Я улыбнулся ему в добродушном замешательстве и сказал:
— Вас, хитрого вы вида человек, трудно распознать, и положение ваше отгадать не просто. Вы кажетесь очень довольным, с одной стороны, но опять-таки вы, кажется, не удовлетворены. Какие у вас претензии к жизни?
Он пускал в меня мешочками дыма и внимательно смотрел на меня из-за волосяных кустов, произраставших у него вокруг глаз.
— Это жизнь? — ответил он. — Я бы охотнее обошелся без нее, — сказал он, — ибо с нее удивительно мало проку. Ее не поешь и не попьешь, в трубке не покуришь, она не защищает от дождя, и прижать ее в темноте не ахти как приятно, если ее раздеть и уложить с собой в постель после ночи, полной портера, когда весь дрожишь от алой страсти. Она есть великое заблуждение и входит в число предметов, без которых лучше обойтись, вроде ночных горшков и заграничного сала.
— Хорошенькие разговорчики в такой великолепно оживленный денек, — пожурил я, — когда солнце гудит в небесах и шлет вниз отличные новости к нам в усталые косточки.
— Или, то же самое, перины, — продолжал он, — или хлеб, изготовленный мощными паровыми машинами. Это жизнь, вы скажете? Жизнь?
Какую это сладость?
Все равно, насчет сладости я не уверен.
— Трудно правильно увидеть ее форму, — сказал я хитрому человеку, — или вообще дать определение жизни, но если жизнь для вас связывается с удовольствием, то один мне говорил, что в городах она бывает более высокой марки, чем в сельских частях страны, и, говорят, самый высший сорт дают в определенных частях Франции. Вы когда-нибудь замечали, как ее много в кошках, когда они совсем еще несовершеннолетние?
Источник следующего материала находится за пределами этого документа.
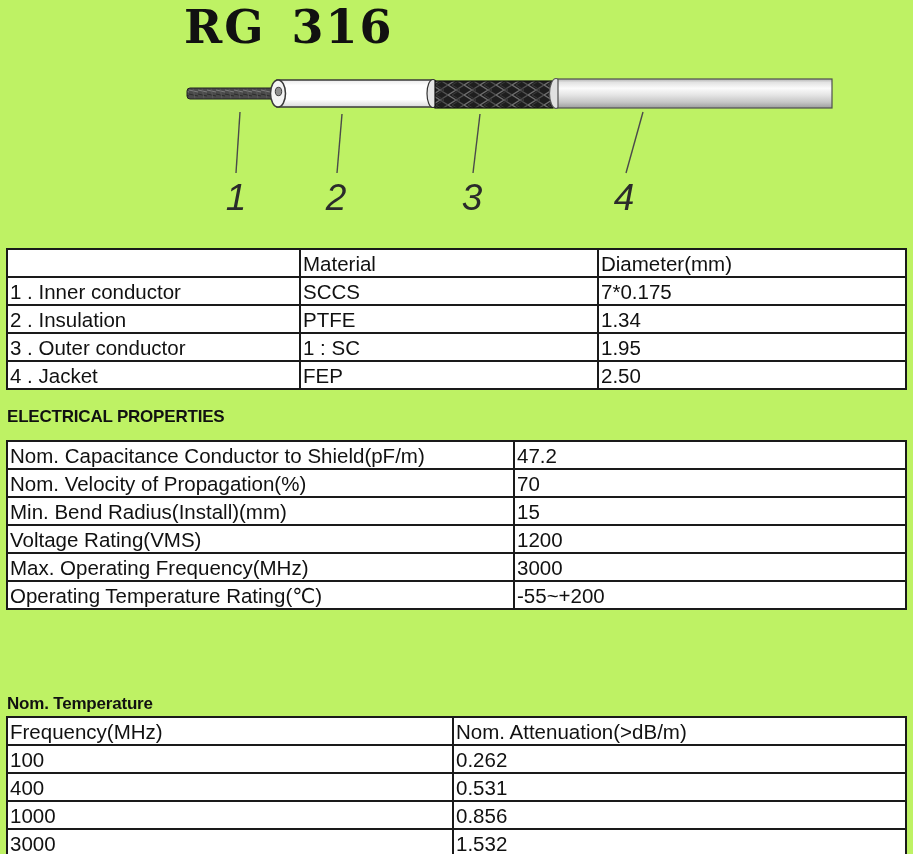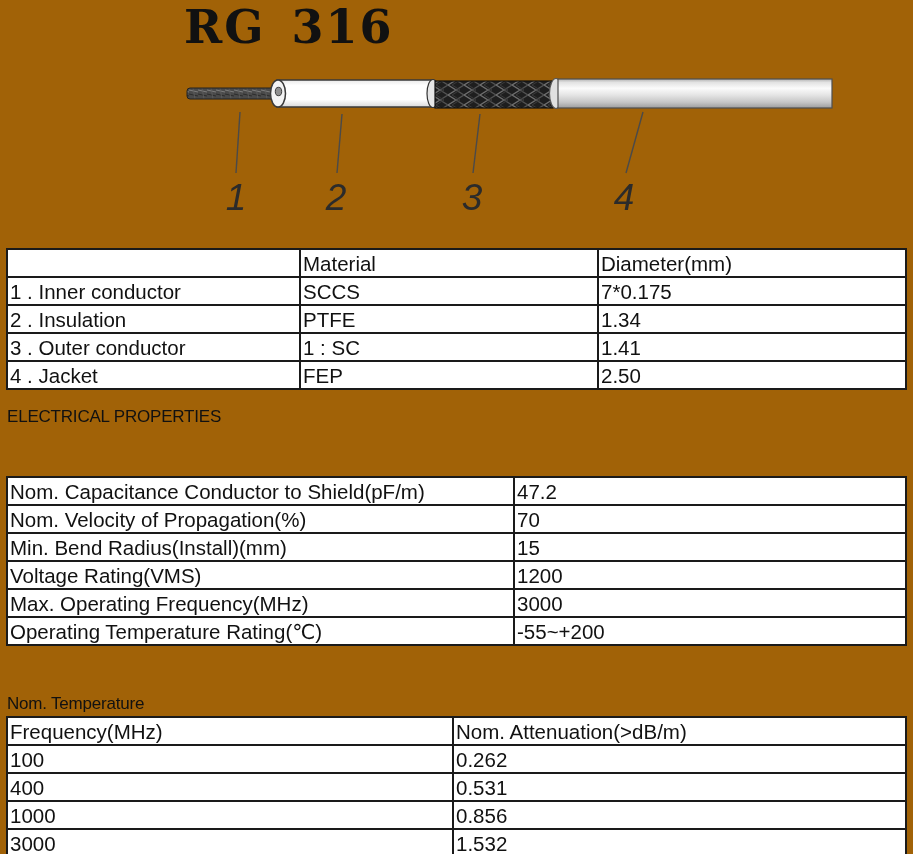"RG 316" .page { background: #a16207 -> #bef264 }
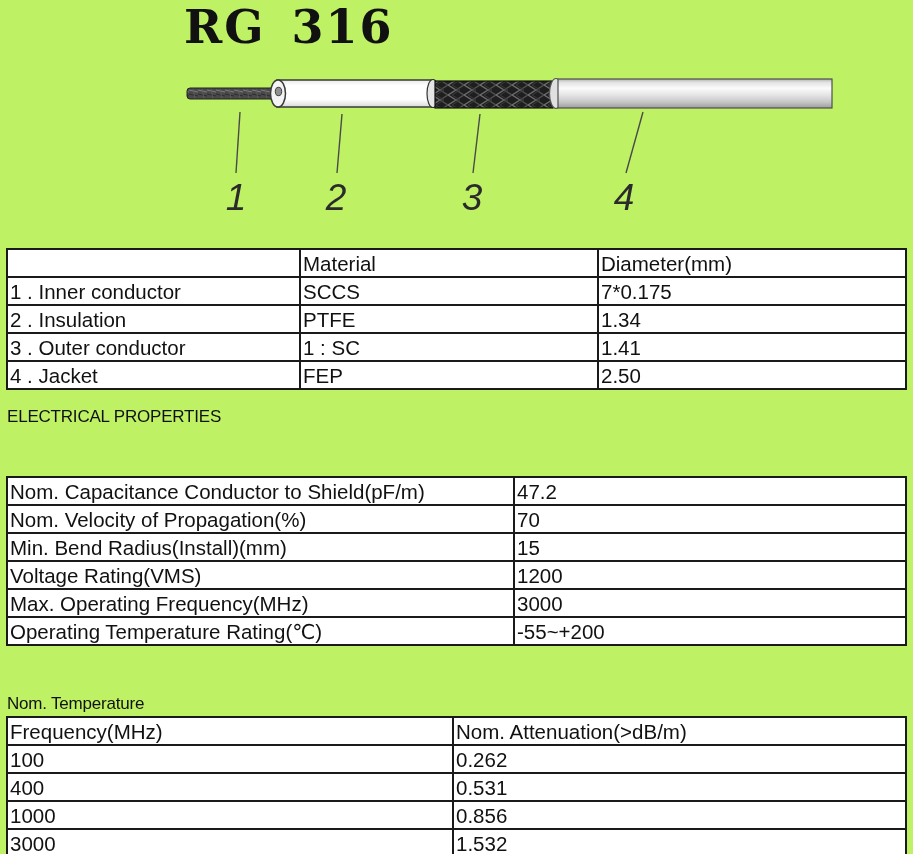"1.41" td { text: 1.41 -> 1.95 }
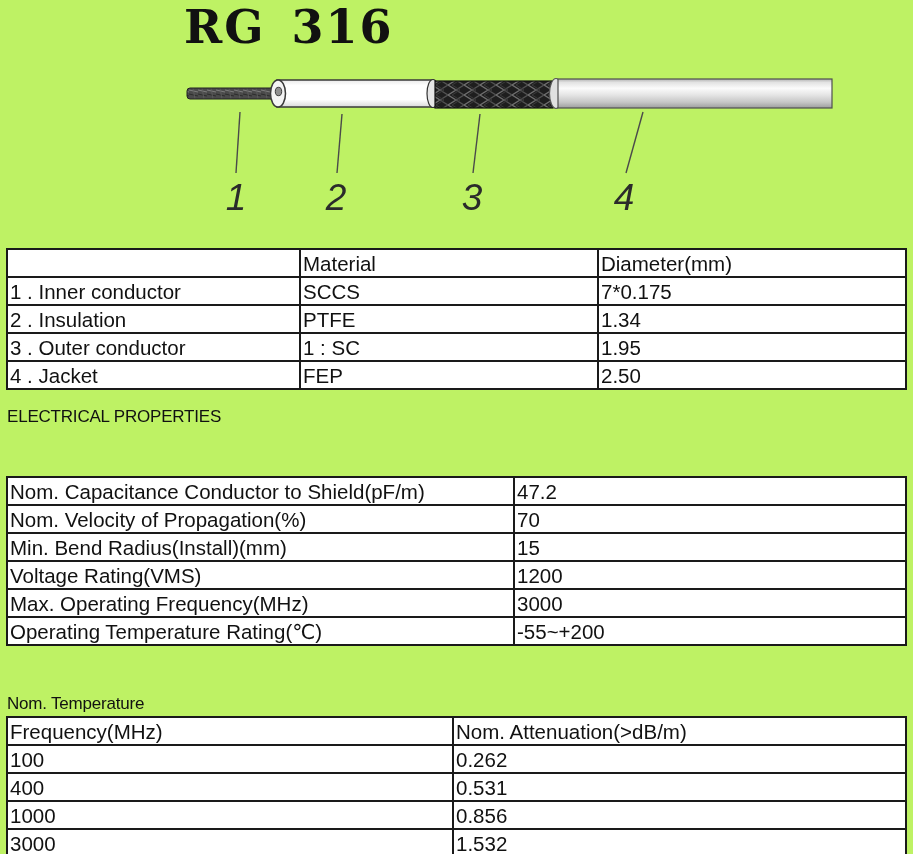"ELECTRICAL PROPERTIES" .section-heading { font-weight: normal -> bold }
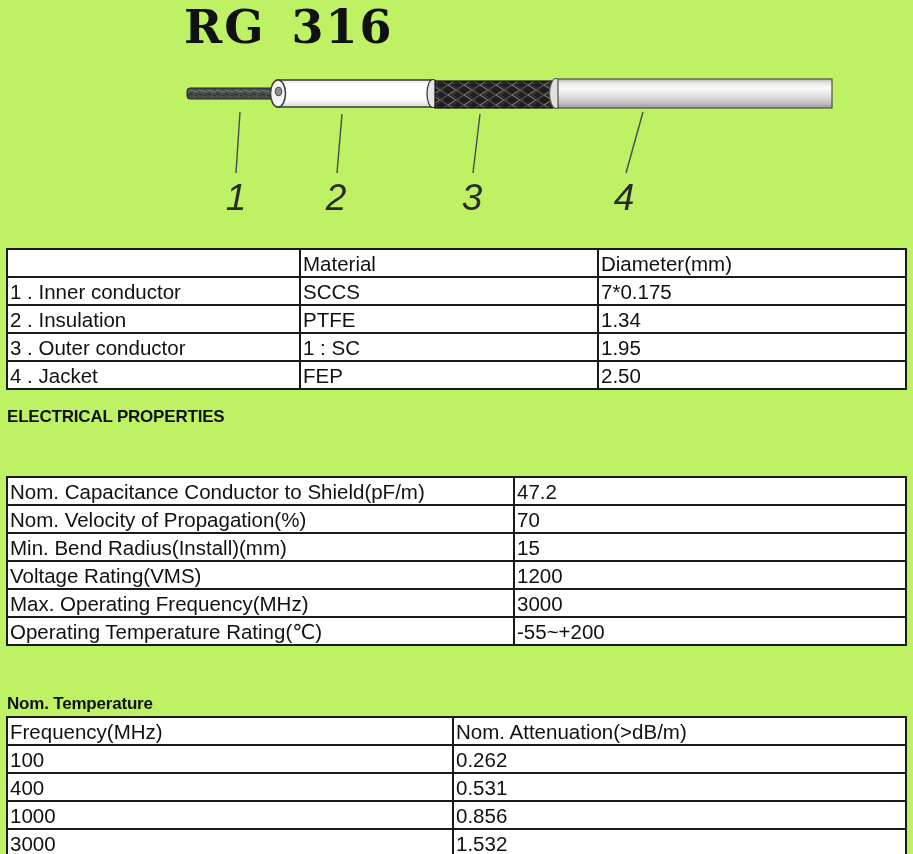"Nom. Capacitance Conductor to" #t2 { top: 476px -> 440px }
Он обиженно посмотрел в моем направлении.
— Это жизнь? Не один человек провел сто лет в попытках уловить измерения ее, а как только наконец поймет ее и заведет в голове своей некоторый порядок ее, тут же, как назло, — бух в кровать и умирает! Умирает, как отравившийся
пастуший пес. Нет ничего опаснее, курить ее не покуришь, никто не даст тебе за нее ни гроша, ни полушки, и в заключение — она тебя убивает. Странное это сооружение, очень опасное, смертельная ловушка в полный рост. Жизнь?